El-P: I think so, yeah I do. Every once in a while, you need to shake it up a bit, stay fresh and reapproach it. I’ve been making records for a while now, and in a lot of ways, it ended up being exactly what it needed to be in order for this record to happen. There’s definitely an element that’s missing out of my life: the stress of making sure everything is going OK at the record label, being wrapped up and concerned with working with other people to set their records off. Not having that there really being able to focus with a stretch of time allowed me to do more records in a two-year stretch that I’ve ever done. I did the Megamix album, the Killer Mike album, and my album. For me, that’s kind of amazing. The fact that I was even able to focus in and get that time was a result of that decision. It wasn’t an easy decision, but I think it was the right one.

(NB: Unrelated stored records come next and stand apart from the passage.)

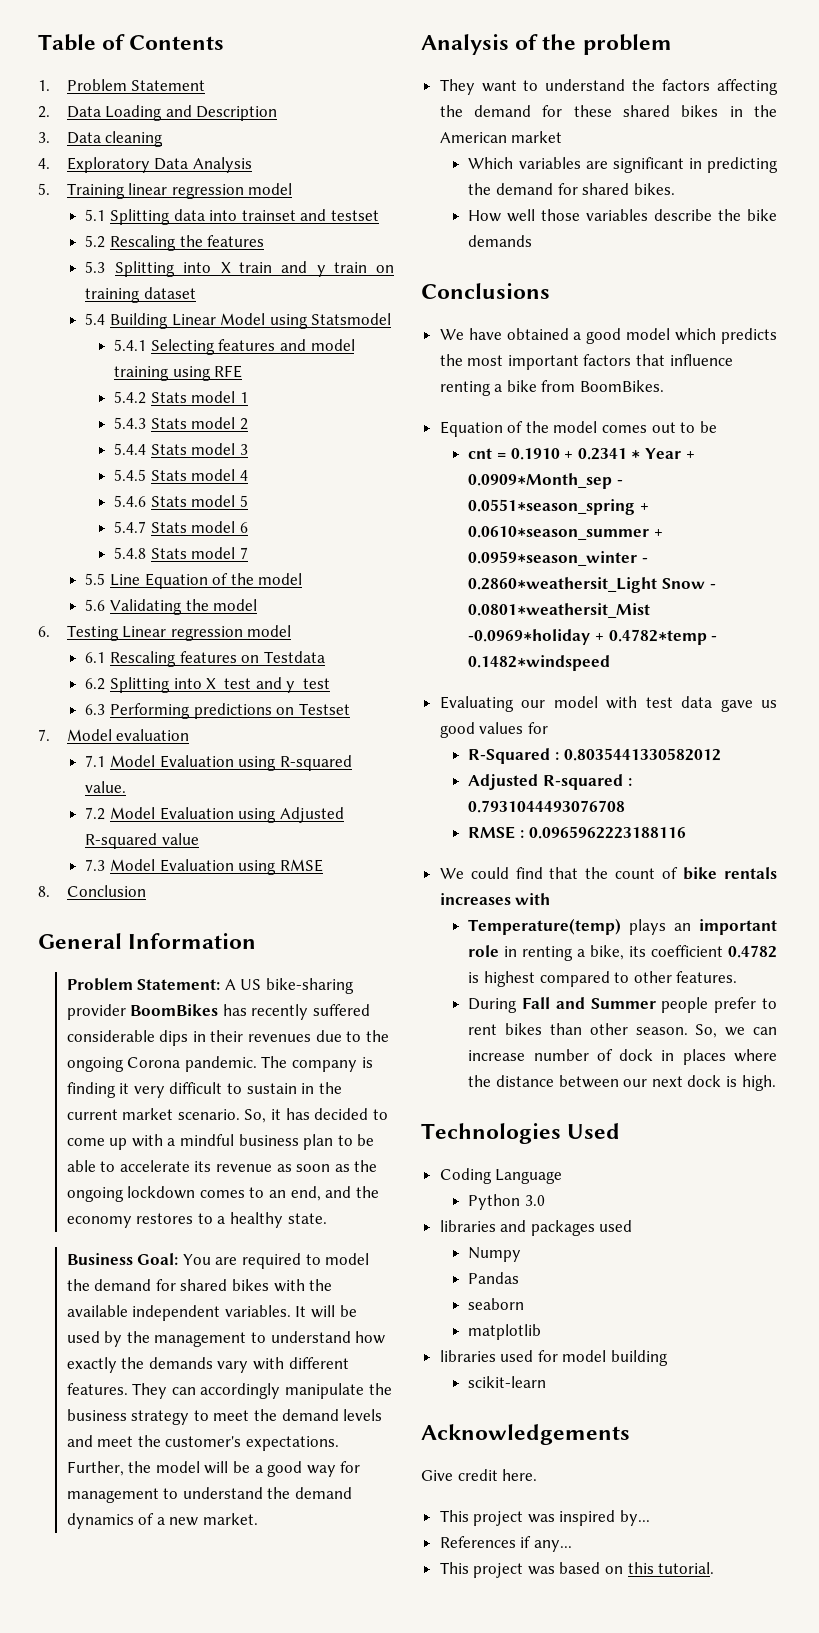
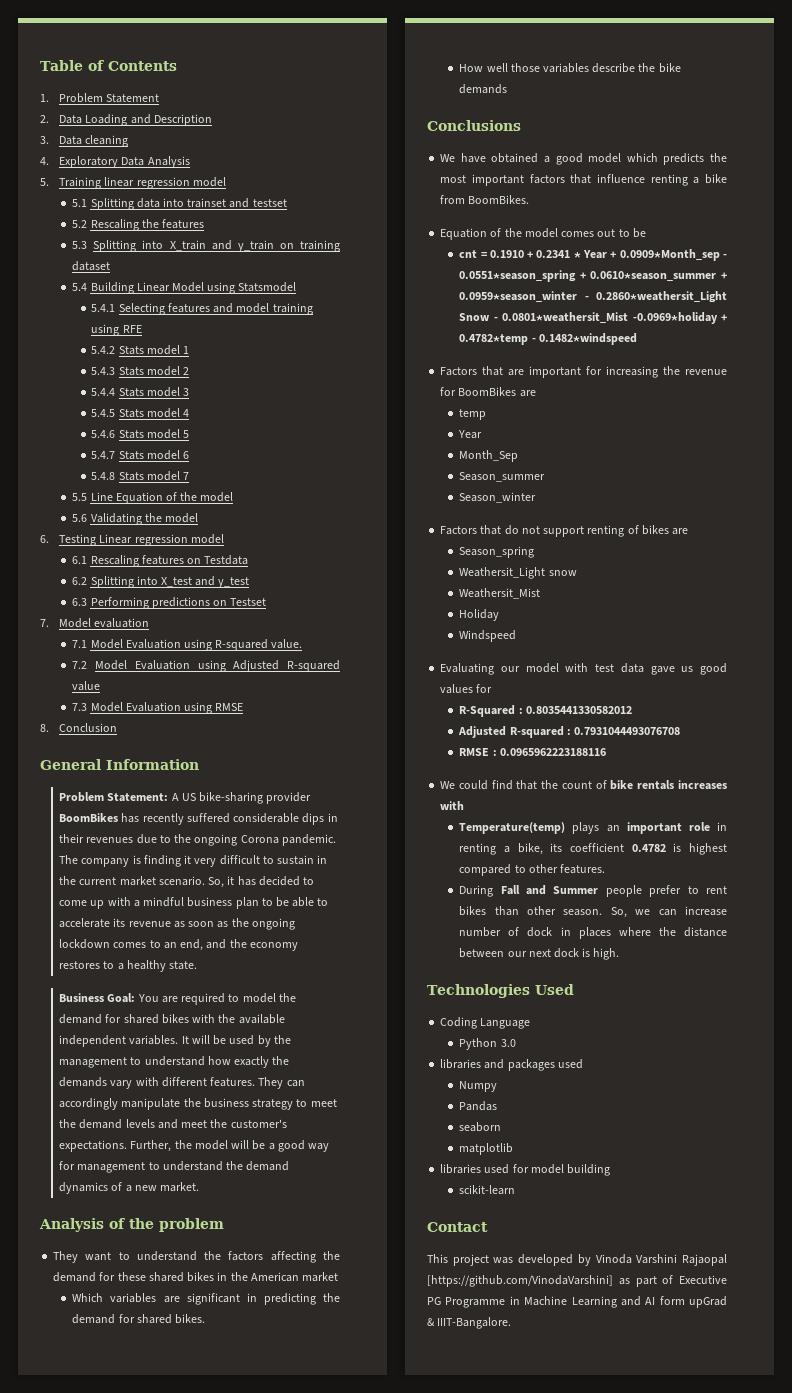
+ Factors that are important for increasing the revenue for BoomBikes are
+ temp
+ Year
+ Month_Sep
+ Season_summer
+ Season_winter
+ Factors that do not support renting of bikes are
+ Season_spring
+ Weathersit_Light snow
+ Weathersit_Mist
+ Holiday
+ Windspeed
- Acknowledgements
- Give credit here.
- This project was inspired by...
- References if any...
- This project was based on this tutorial.
+ Contact
+ This project was developed by Vinoda Varshini Rajaopal [https://github.com/VinodaVarshini] as part of Executive PG Programme in Machine Learning and AI form upGrad & IIIT-Bangalore.

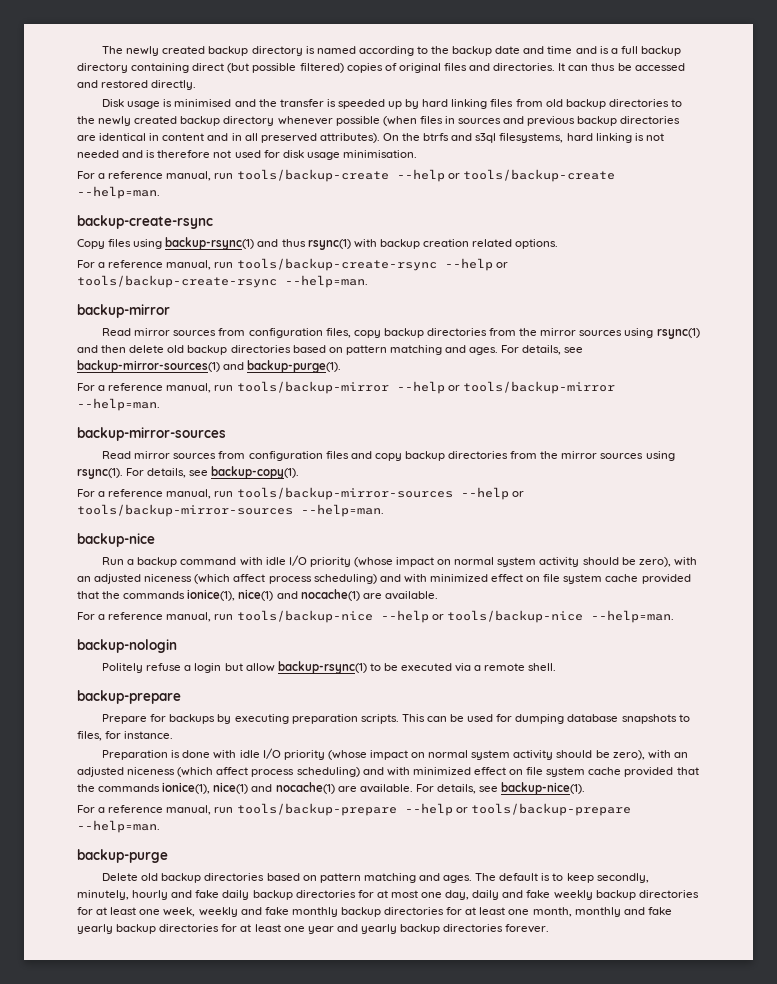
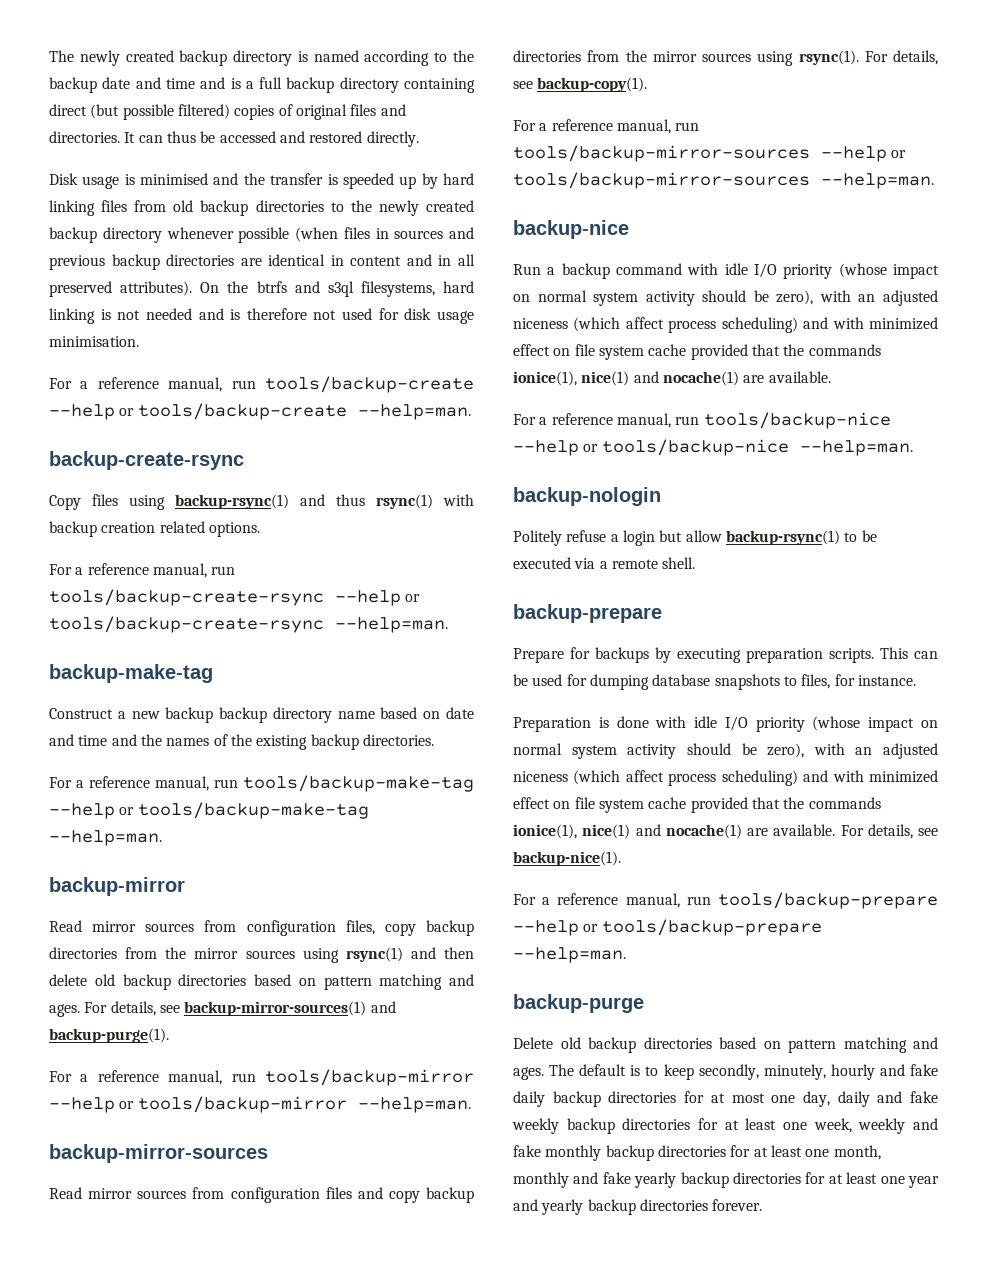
+ backup-make-tag
+ Construct a new backup backup directory name based on date and time and the names of the existing backup directories.
+ For a reference manual, run tools/backup-make-tag --help or tools/backup-make-tag --help=man.

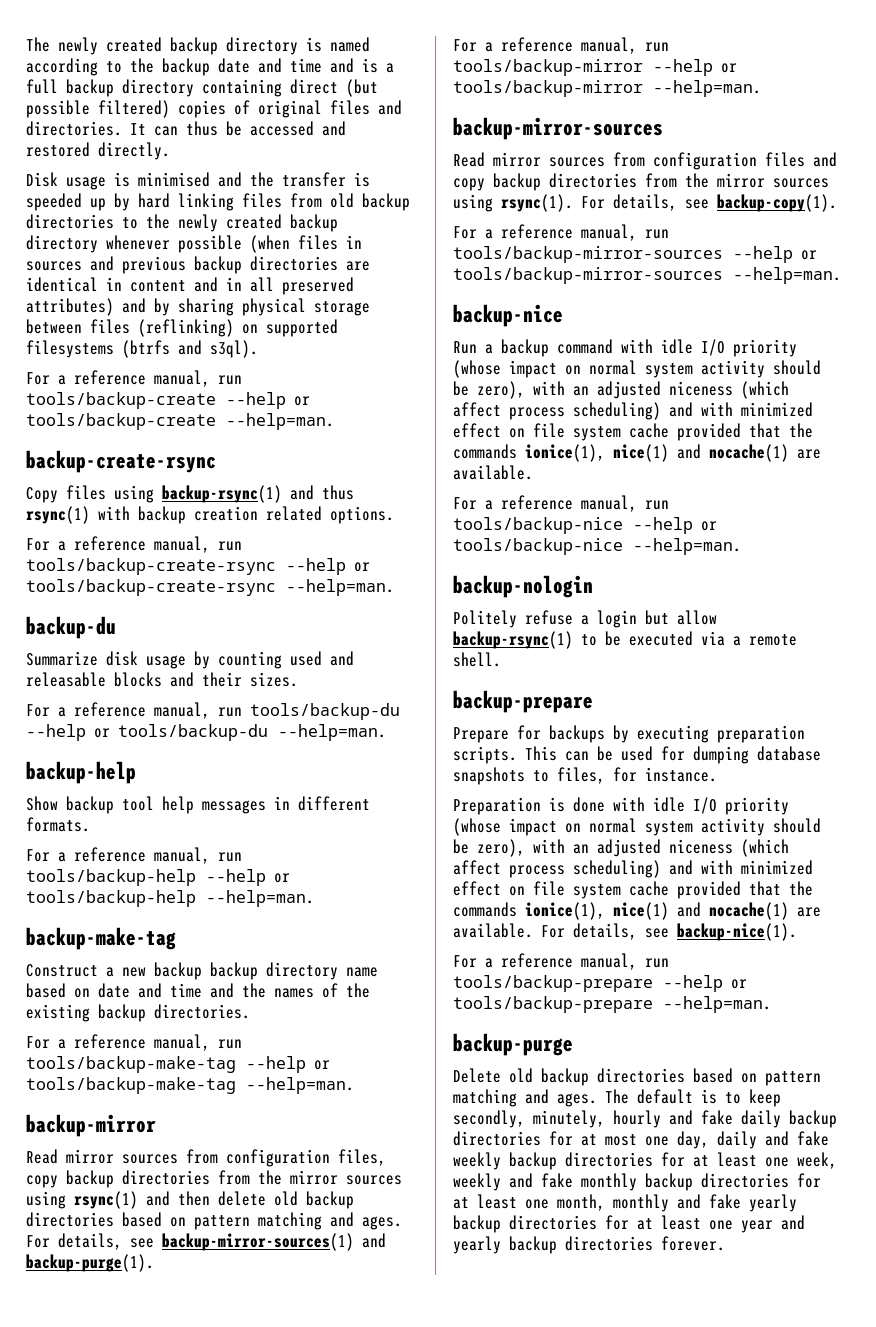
- Disk usage is minimised and the transfer is speeded up by hard linking files from old backup directories to the newly created backup directory whenever possible (when files in sources and previous backup directories are identical in content and in all preserved attributes). On the btrfs and s3ql filesystems, hard linking is not needed and is therefore not used for disk usage minimisation.
+ Disk usage is minimised and the transfer is speeded up by hard linking files from old backup directories to the newly created backup directory whenever possible (when files in sources and previous backup directories are identical in content and in all preserved attributes) and by sharing physical storage between files (reflinking) on supported filesystems (btrfs and s3ql).
+ backup-du
+ Summarize disk usage by counting used and releasable blocks and their sizes.
+ For a reference manual, run tools/backup-du --help or tools/backup-du --help=man.
+ backup-help
+ Show backup tool help messages in different formats.
+ For a reference manual, run tools/backup-help --help or tools/backup-help --help=man.

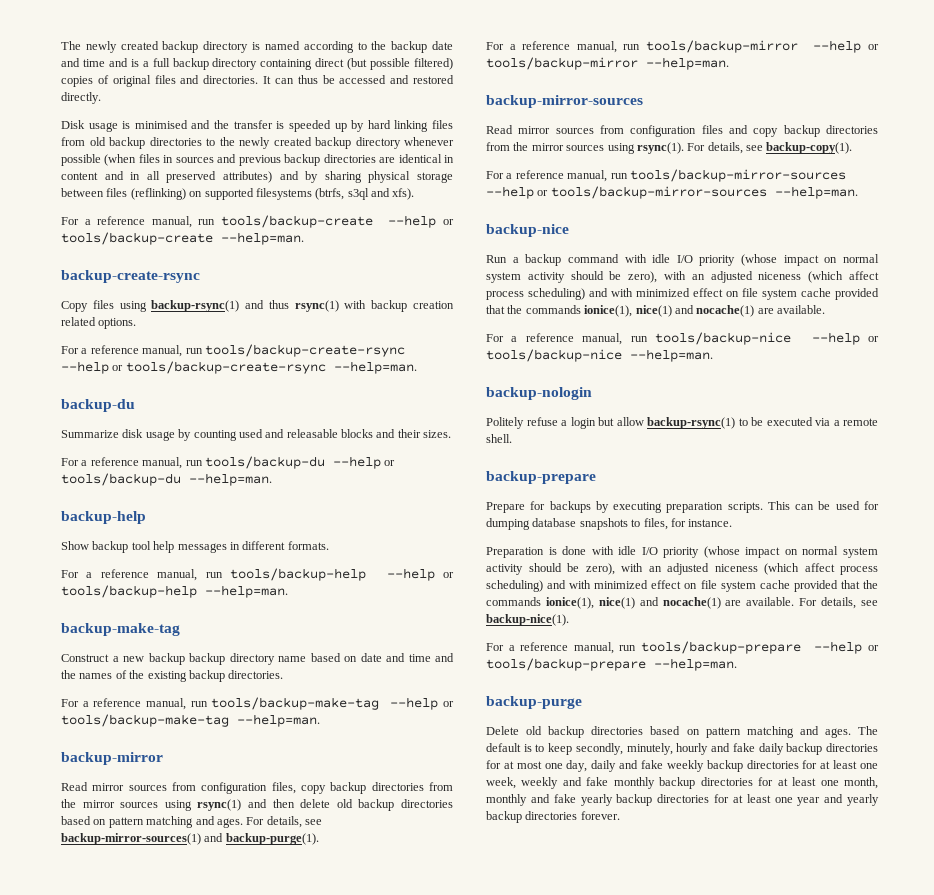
- Disk usage is minimised and the transfer is speeded up by hard linking files from old backup directories to the newly created backup directory whenever possible (when files in sources and previous backup directories are identical in content and in all preserved attributes) and by sharing physical storage between files (reflinking) on supported filesystems (btrfs and s3ql).
+ Disk usage is minimised and the transfer is speeded up by hard linking files from old backup directories to the newly created backup directory whenever possible (when files in sources and previous backup directories are identical in content and in all preserved attributes) and by sharing physical storage between files (reflinking) on supported filesystems (btrfs, s3ql and xfs).

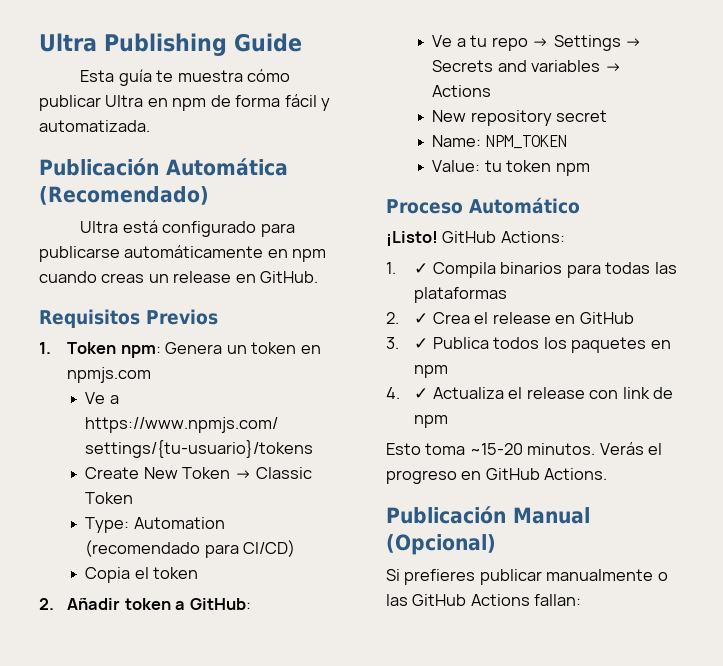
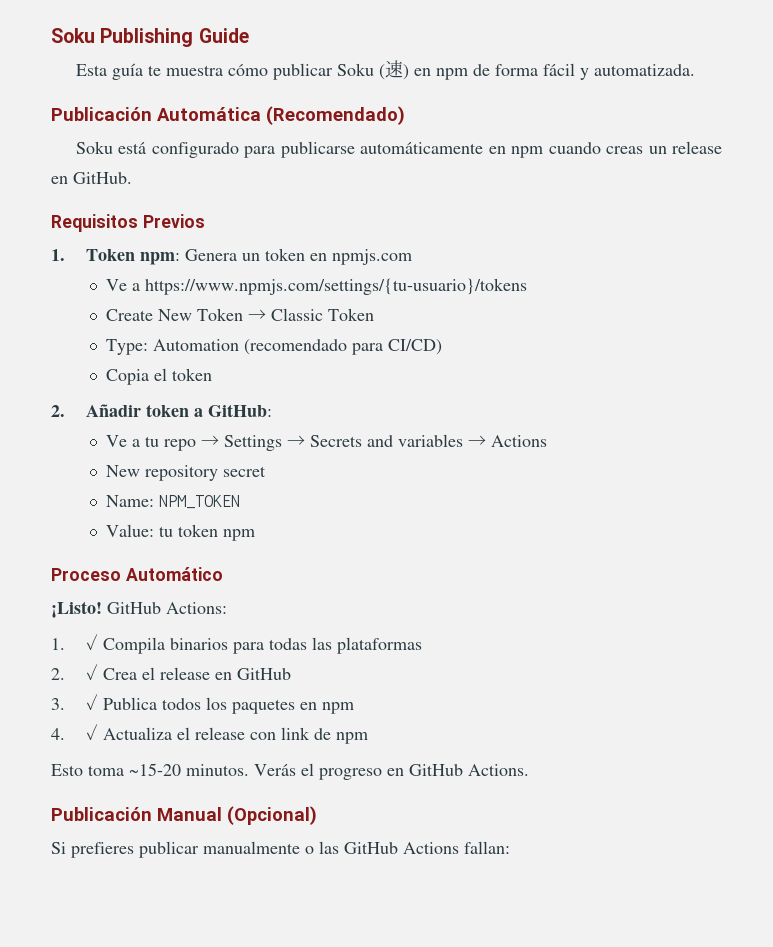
- Ultra Publishing Guide
+ Soku Publishing Guide
- Esta guía te muestra cómo publicar Ultra en npm de forma fácil y automatizada.
+ Esta guía te muestra cómo publicar Soku (速) en npm de forma fácil y automatizada.
- Ultra está configurado para publicarse automáticamente en npm cuando creas un release en GitHub.
+ Soku está configurado para publicarse automáticamente en npm cuando creas un release en GitHub.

DX: I also read that since your music is dark, there’s a certain process you have that takes you into that dark, emotional place. How do you tap into that?
El-P: It’s not like I think my music has to be dark, and I wait around until I’m feeling dark. That is the tone of my art. There are filmmakers who make very intense films, and comic book artists who draw very violent, intense comics. That’s just their aesthetic, and when they go into their place of expressing themselves, that’s what pops up.
That’s been the case for me for a while. In a lot of ways, these records are a way for me to purge all the toxic shit in my head so I can live a regular life. If I didn’t have these records, I would be walking around as insane as the guy on the record that you’re listening to. I can’t be that all the time. That is a very big part of me; it’s not just some character I’m creating, it’s a huge part of my mind and who I am. But in order to expel that shit, and not have to fucking walk around with a t-shirt that says “Kill me” all day, I do these records. It’s hard for me to warm up to confronting all the bullshit in my head, it’s not that easy. It’s not like when I’m a kid, and “I’m going to say the funniest, stupidest, rawest shit possible.” That’s not really where my head is at anymore. Am I really ready to confront all this bullshit?
I make records that I think are pretty fucking honest. A lot of the time, they don’t put me in the greatest light. I’m not making a record talking about what an awesome person I am. It’s not easy to sit down and confront all of these things that I tend to confront when I’m making a record. Which is why doing the record with Mike record was such a nice break. I’m like, “Yes, finally! This will just be fun. Mike can worry about what he has to say about himself, I’ll just be here.” If I didn’t have Mike’s record to break the process up a little bit, I probably would’ve had to step off again.
DX: Your friend Camu Tao passed a while ago. What do you think he would be doing musically right now? And how did dealing with his death affect Cancer 4 Cure?
El-P: I think about that a lot, to be honest. I think about that all the time. In a way, I have no idea. Because Camu [Tao] was so unpredictable. I don’t know if you heard the King Of Hearts record, but that was the last thing he had done, and no one expected that to come out of that dude. His friends around him knew that was happening, but even to us, it was shocking to some ways. I really felt like the sky’s the limit for that dude, whatever he was going to do, it was exciting.
I think about it a lot, even in the process of making my record. Because thinking about Camu, and what he might do, reminded me to be brave, and do whatever I wanted to do. Because Camu didn’t give a fuck, and that made for amazing music. I believe personally, that had he gotten a chance to develop his music and to stick with it, Camu would’ve been huge. People are just now catching up to some of the hype he was getting five or six years ago. In terms of the direction his music was taking and the sound, I think that Camu would be a star. I honestly do.